Before-and-after change data:
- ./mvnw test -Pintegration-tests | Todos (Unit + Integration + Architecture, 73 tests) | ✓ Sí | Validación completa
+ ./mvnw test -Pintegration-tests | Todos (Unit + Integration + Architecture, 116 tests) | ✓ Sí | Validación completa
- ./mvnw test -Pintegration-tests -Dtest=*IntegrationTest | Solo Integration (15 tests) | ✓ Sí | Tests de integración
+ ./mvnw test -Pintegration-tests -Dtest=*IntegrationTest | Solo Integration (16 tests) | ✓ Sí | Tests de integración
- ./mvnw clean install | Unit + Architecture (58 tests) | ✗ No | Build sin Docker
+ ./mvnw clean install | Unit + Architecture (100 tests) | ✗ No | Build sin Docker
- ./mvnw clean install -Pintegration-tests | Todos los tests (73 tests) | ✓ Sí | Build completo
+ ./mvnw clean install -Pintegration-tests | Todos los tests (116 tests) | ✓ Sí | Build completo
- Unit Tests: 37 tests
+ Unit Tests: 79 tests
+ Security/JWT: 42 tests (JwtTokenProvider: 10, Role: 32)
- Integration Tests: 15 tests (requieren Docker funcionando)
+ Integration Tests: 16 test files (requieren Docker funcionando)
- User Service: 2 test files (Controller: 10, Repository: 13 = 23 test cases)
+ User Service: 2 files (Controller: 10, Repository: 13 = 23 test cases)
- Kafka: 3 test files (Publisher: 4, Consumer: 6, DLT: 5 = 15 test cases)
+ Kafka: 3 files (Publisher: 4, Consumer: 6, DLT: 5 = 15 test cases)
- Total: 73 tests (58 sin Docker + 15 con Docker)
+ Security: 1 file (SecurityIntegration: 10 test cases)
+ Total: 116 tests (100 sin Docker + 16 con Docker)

◆ **What is required**: Write out again every entry above, exactly as given.

◆ **Expected answer**:
- ./mvnw test -Pintegration-tests | Todos (Unit + Integration + Architecture, 73 tests) | ✓ Sí | Validación completa
+ ./mvnw test -Pintegration-tests | Todos (Unit + Integration + Architecture, 116 tests) | ✓ Sí | Validación completa
- ./mvnw test -Pintegration-tests -Dtest=*IntegrationTest | Solo Integration (15 tests) | ✓ Sí | Tests de integración
+ ./mvnw test -Pintegration-tests -Dtest=*IntegrationTest | Solo Integration (16 tests) | ✓ Sí | Tests de integración
- ./mvnw clean install | Unit + Architecture (58 tests) | ✗ No | Build sin Docker
+ ./mvnw clean install | Unit + Architecture (100 tests) | ✗ No | Build sin Docker
- ./mvnw clean install -Pintegration-tests | Todos los tests (73 tests) | ✓ Sí | Build completo
+ ./mvnw clean install -Pintegration-tests | Todos los tests (116 tests) | ✓ Sí | Build completo
- Unit Tests: 37 tests
+ Unit Tests: 79 tests
+ Security/JWT: 42 tests (JwtTokenProvider: 10, Role: 32)
- Integration Tests: 15 tests (requieren Docker funcionando)
+ Integration Tests: 16 test files (requieren Docker funcionando)
- User Service: 2 test files (Controller: 10, Repository: 13 = 23 test cases)
+ User Service: 2 files (Controller: 10, Repository: 13 = 23 test cases)
- Kafka: 3 test files (Publisher: 4, Consumer: 6, DLT: 5 = 15 test cases)
+ Kafka: 3 files (Publisher: 4, Consumer: 6, DLT: 5 = 15 test cases)
- Total: 73 tests (58 sin Docker + 15 con Docker)
+ Security: 1 file (SecurityIntegration: 10 test cases)
+ Total: 116 tests (100 sin Docker + 16 con Docker)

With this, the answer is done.